* Exercise brief
Filter the entries that follow, copying every line in which the word "Wesley" appears.

(Items listed in a dataset)
------------------------------------

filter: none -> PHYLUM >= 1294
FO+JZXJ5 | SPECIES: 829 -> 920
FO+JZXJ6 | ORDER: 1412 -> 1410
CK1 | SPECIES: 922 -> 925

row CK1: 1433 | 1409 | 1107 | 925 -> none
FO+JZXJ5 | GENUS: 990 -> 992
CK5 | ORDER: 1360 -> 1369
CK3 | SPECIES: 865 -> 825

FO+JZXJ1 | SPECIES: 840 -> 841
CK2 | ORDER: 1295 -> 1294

------------------------------------

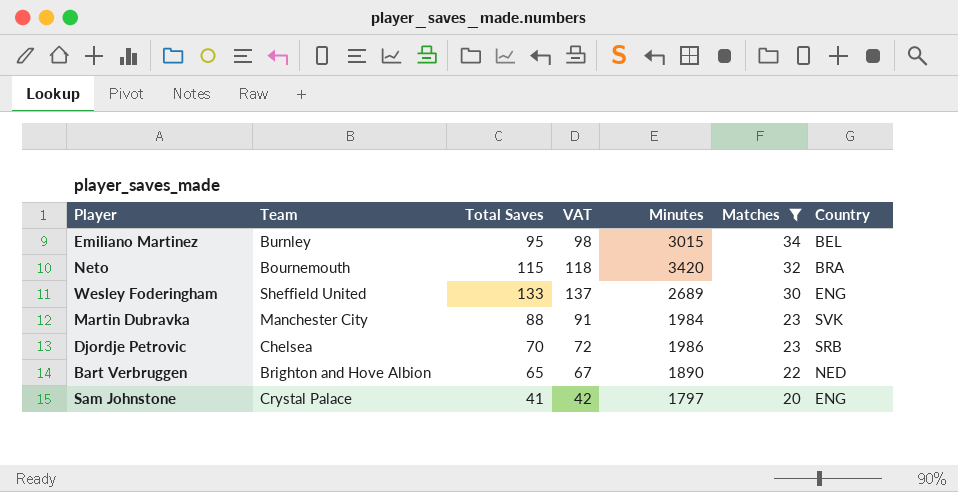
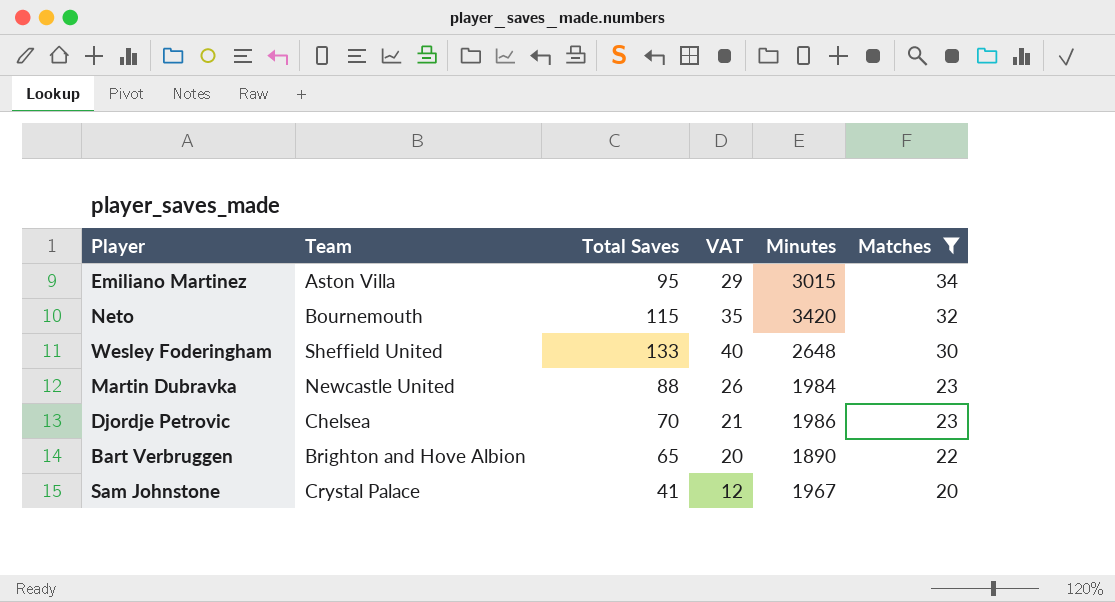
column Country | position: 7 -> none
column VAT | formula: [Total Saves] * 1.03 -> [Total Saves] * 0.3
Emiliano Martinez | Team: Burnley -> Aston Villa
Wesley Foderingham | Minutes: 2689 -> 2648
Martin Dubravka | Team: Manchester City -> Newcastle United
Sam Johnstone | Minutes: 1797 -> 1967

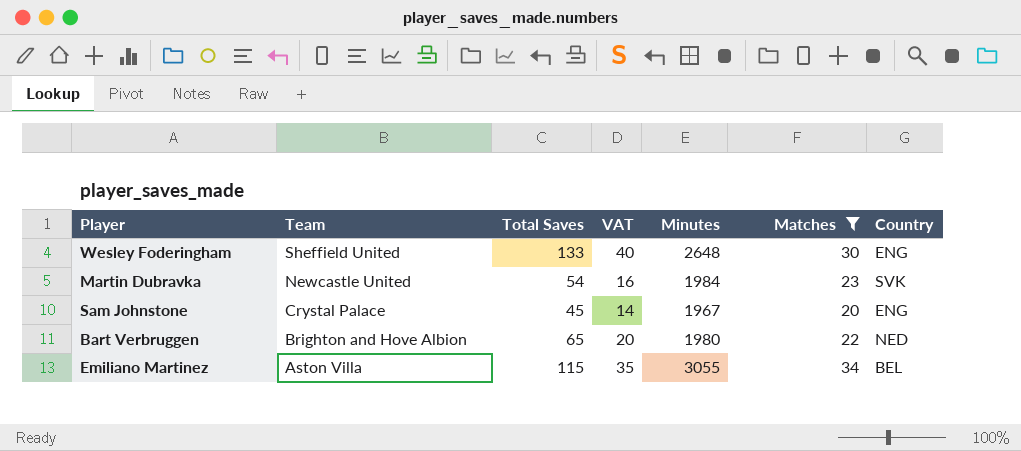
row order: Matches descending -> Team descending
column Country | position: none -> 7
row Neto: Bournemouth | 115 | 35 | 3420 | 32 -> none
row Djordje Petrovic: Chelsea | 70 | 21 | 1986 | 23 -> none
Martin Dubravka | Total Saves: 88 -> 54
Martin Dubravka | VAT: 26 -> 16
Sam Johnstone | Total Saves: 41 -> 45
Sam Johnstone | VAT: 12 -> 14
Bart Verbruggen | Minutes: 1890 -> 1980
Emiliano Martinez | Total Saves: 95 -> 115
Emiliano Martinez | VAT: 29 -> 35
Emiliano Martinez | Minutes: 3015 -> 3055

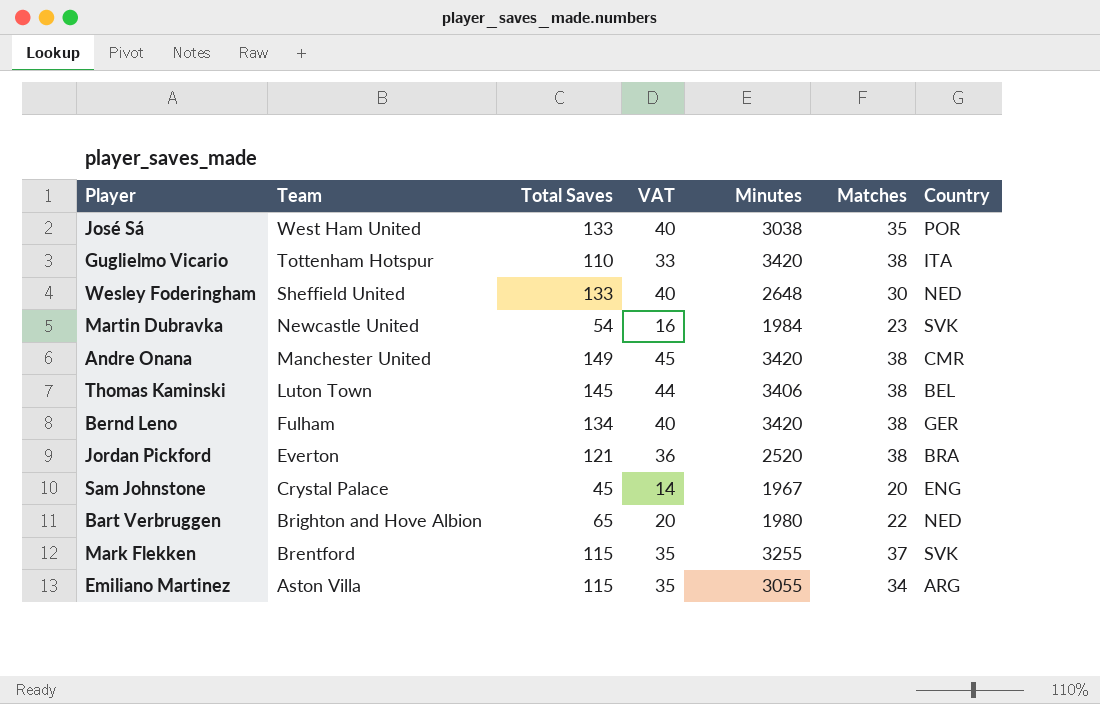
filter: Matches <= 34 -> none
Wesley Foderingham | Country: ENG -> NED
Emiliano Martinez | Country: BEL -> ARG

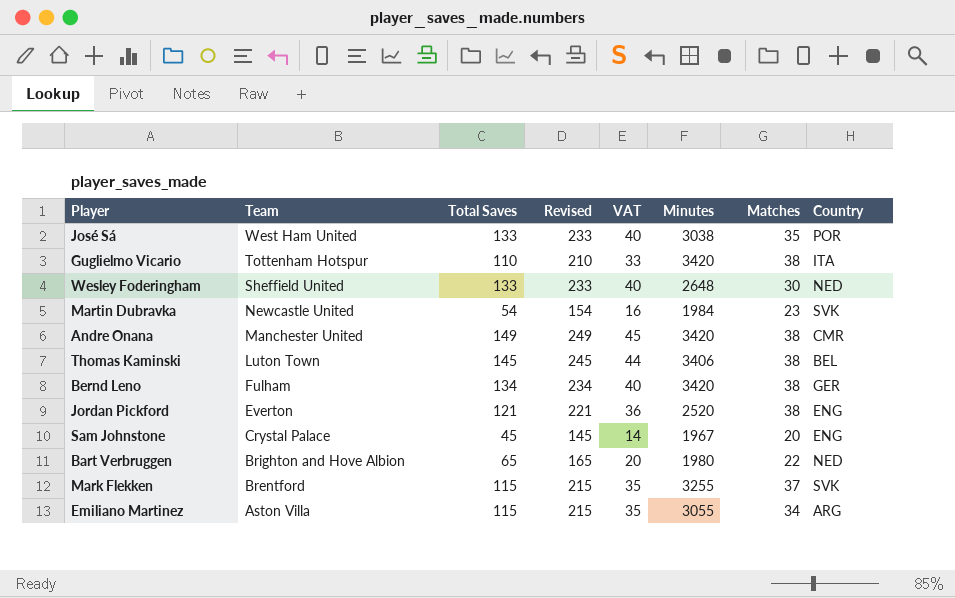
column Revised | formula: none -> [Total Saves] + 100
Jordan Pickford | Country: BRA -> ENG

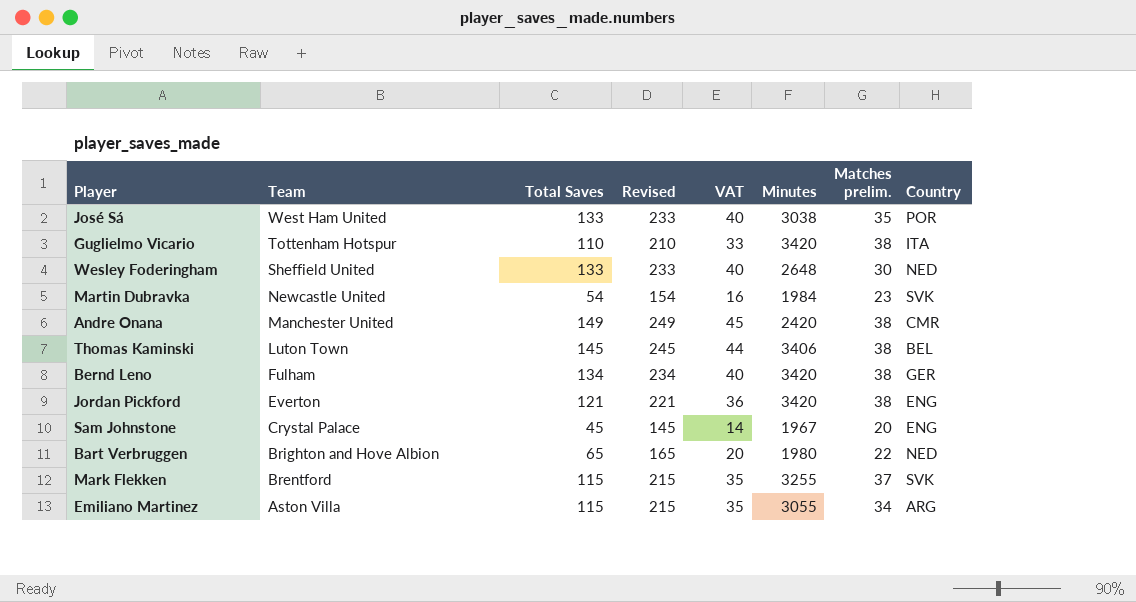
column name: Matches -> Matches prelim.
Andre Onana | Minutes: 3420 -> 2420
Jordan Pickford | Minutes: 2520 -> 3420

------------------------------------

* Result of this task
Wesley Foderingham | Minutes: 2689 -> 2648
Wesley Foderingham | Country: ENG -> NED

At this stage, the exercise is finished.